Traditionally, the genius loci, or spirit of place was linked to man’s awe of an omnipotent power—whether God, nature or inner essence. Industry however, with its grand marvels of energized iron, seized that elusive power and made it material. And expediency—the Achilles’ heel of the machine age—eventually dethroned Mother Nature altogether.

The techno-industrial machine driving our current economy may be the leading culprit in the character loss of the built environment, but still deeper causes remain. The progress paradigm of modernism inadvertently created this colorless environment, yet it also sits on the necessary tonic.

Western society has come to believe that progress moves always forward along a linear path, but frequently it follows the cyclical pattern of the East, which views extremes not as ends but as mere shades of a single attribute or concept. Light and dark are only relative to their opposites—as are good and bad, poor and rich. Thus it is in ancient wisdom, the polar extreme of modernism, that we find a golden key, with the potential to lay bare some of the mystery surrounding character of place.

Historic documents based almost exclusively on mysterious arcana of design knowledge and lost building traditions, pointed overwhelming to one conclusion; that eloquent designs, natural or manmade, originated from and were regulated by a very small number of creative principles.

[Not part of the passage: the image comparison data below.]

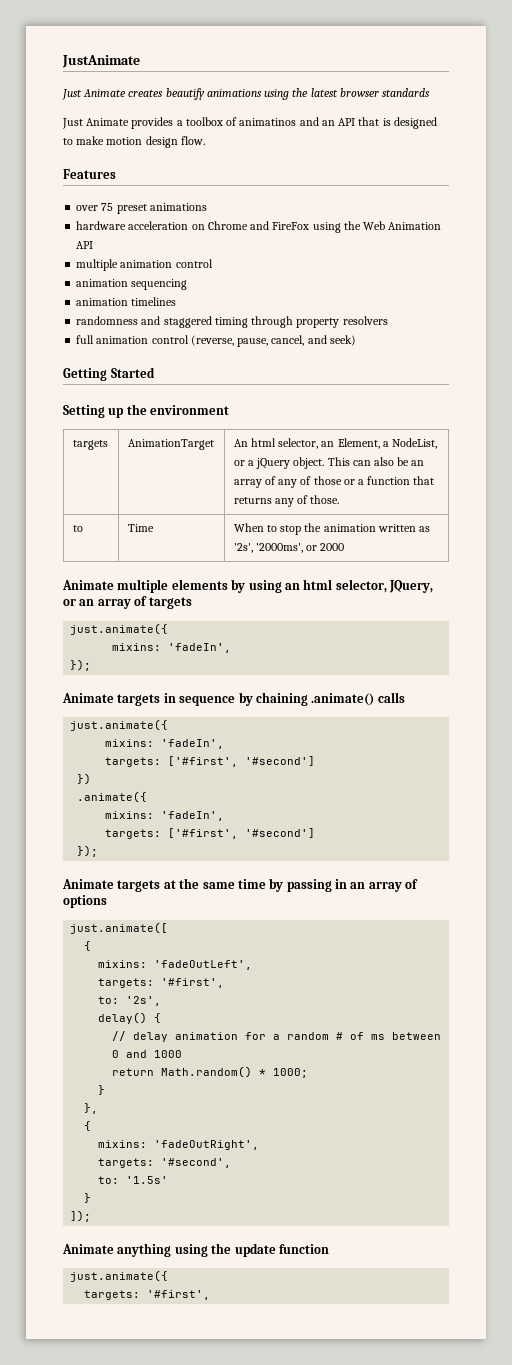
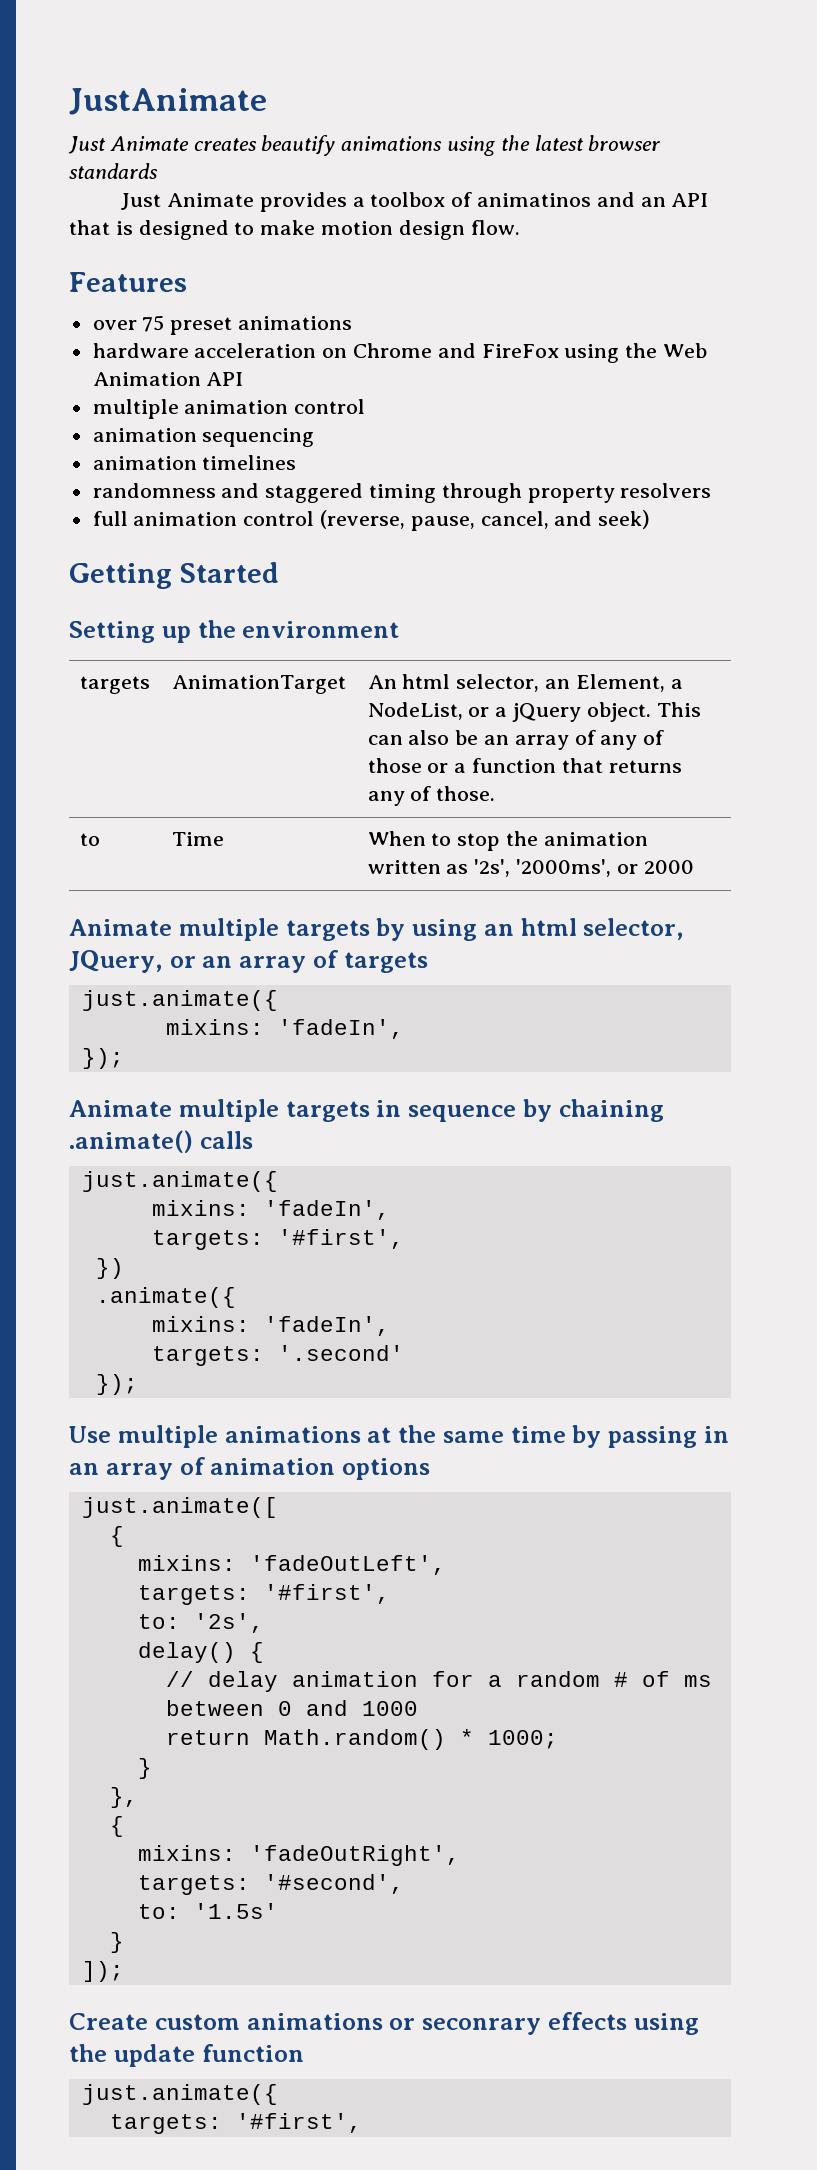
[171,579,228,590] elements -> [285,920,370,941] targets
(114, 698) none -> [178,1099,279,1122] multiple
[168,756,316,767] ['#first', '#second'] -> [277,1229,404,1249] '#first',
[168,828,316,839] [77,845,99,857] [62,879,161,892] ['#first', '#second'] // }); // Animate targets -> [277,1345,404,1361] [95,1374,138,1395] [69,1425,361,1448] '.second' // }); // Use multiple animations
(419, 884) none -> [210,1458,336,1475] animation
[62,1243,172,1257] Animate anything -> [69,2012,627,2035] Create custom animations or seconrary effects

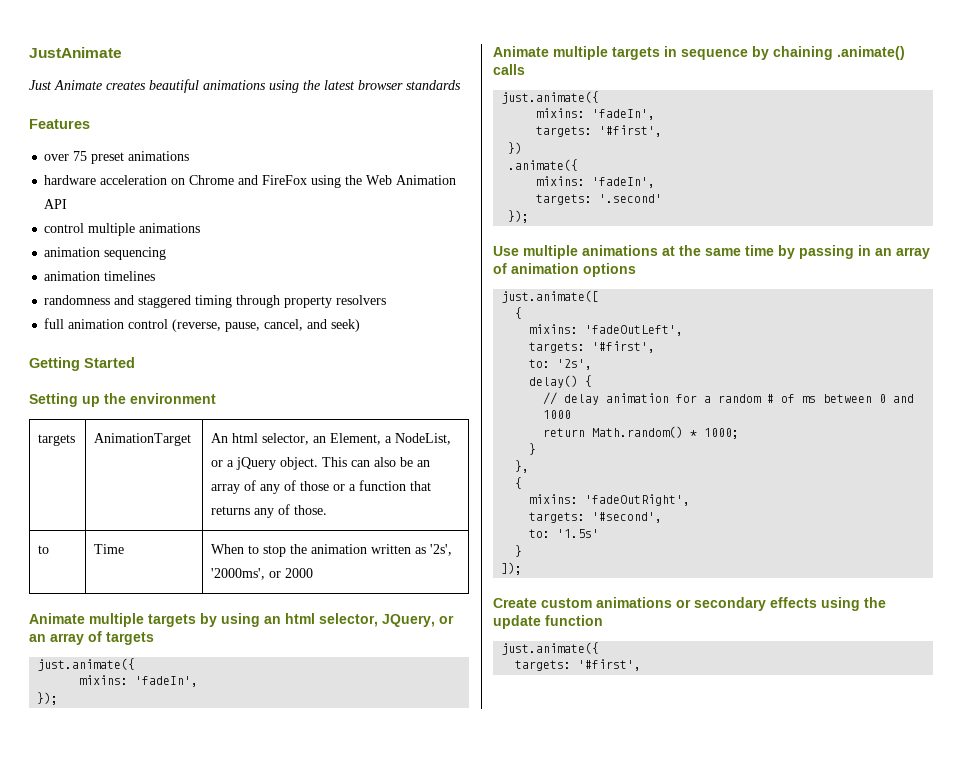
[261,135,336,156] beautify -> [149,79,199,93] beautiful
[121,192,709,212] [69,220,520,240] // Just Animate provides a toolbox of animatinos and an API that is designed to make motion design flow. -> (461, 85) none
[92,399,366,419] multiple animation control -> [44,223,201,236] control multiple animations
[422,2018,541,2035] seconrary -> [694,597,766,611] secondary

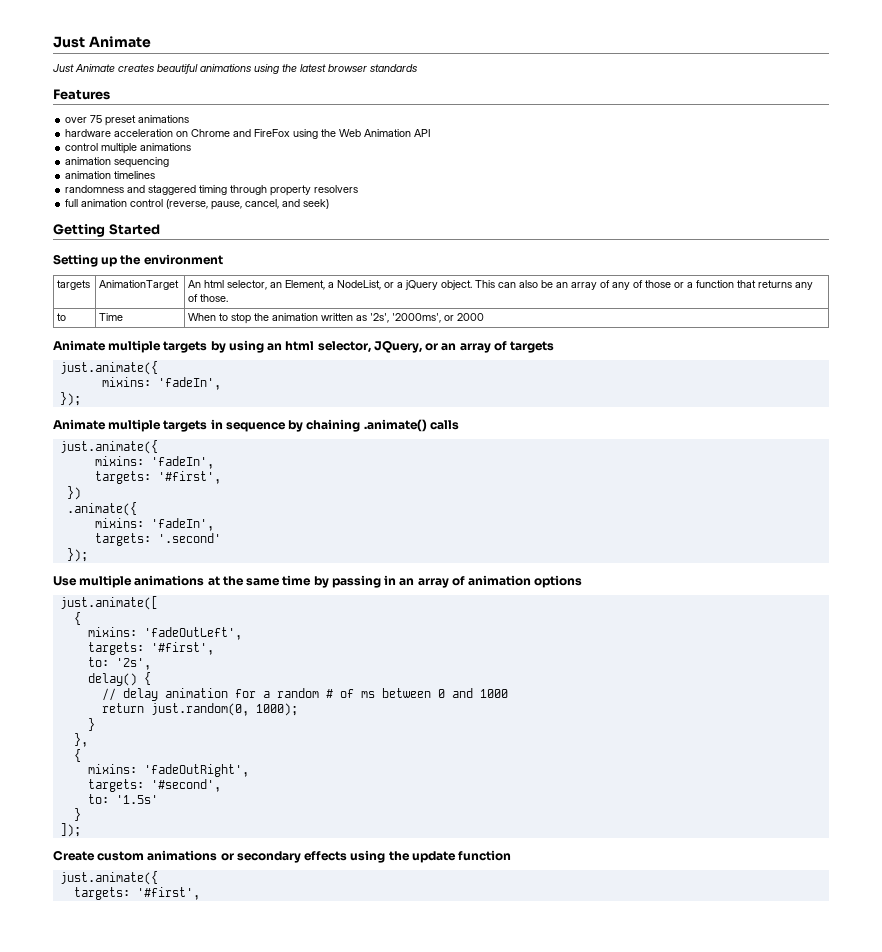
[29,47,122,58] JustAnimate -> [53,36,151,48] Just Animate
[592,426,740,439] Math.random() * 1000; -> [150,703,298,716] just.random(0, 1000);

Even a partial understanding of the significance of the architectural orders can help shape future environmental policy; make stronger neighborhoods; reduce construction waste; and add a new level of beauty and harmony to our living places. Enhancing the meaning of place could be as simple as overlaying currently uninspired suburbs with ancient ordering systems, and harnessing rich traditions of the past to energize current building practices.

A collective knowledge, gained from a global survey of sacred canons and key architectural models, when made accessible to the public holds the potential to impact not only how we build today, but how we inhabit our homes in the future—how we relax, eat, bathe, play, entertain—and how we start and end each and every day of our lives.

archetypes

The archetype exists outside of time and place. Myths and legends are both particular and universal; while they transform in context and detail to reflect the temperament of a particular culture, their archetypal meanings remain unchanged.The wisdom expressed by the ancients in their philosophies and myths open the door to a vast array of patterns, themes and symbols; investigation into the meanings behind these archetypes has lead the individual to fresh perspectives on life and cultures to new worldviews. By tapping into this wellspring of ancient wisdom we carve a path for novel ideas, drawing images and essential truths from the depth of their words. Myths and metaphors provide the structure for making the modern home meaningful. As a design tool they probe the depths of the earth and the highest potential of the heavens, they present the mechanism for enriching an empty husk of a house with vitality and personality.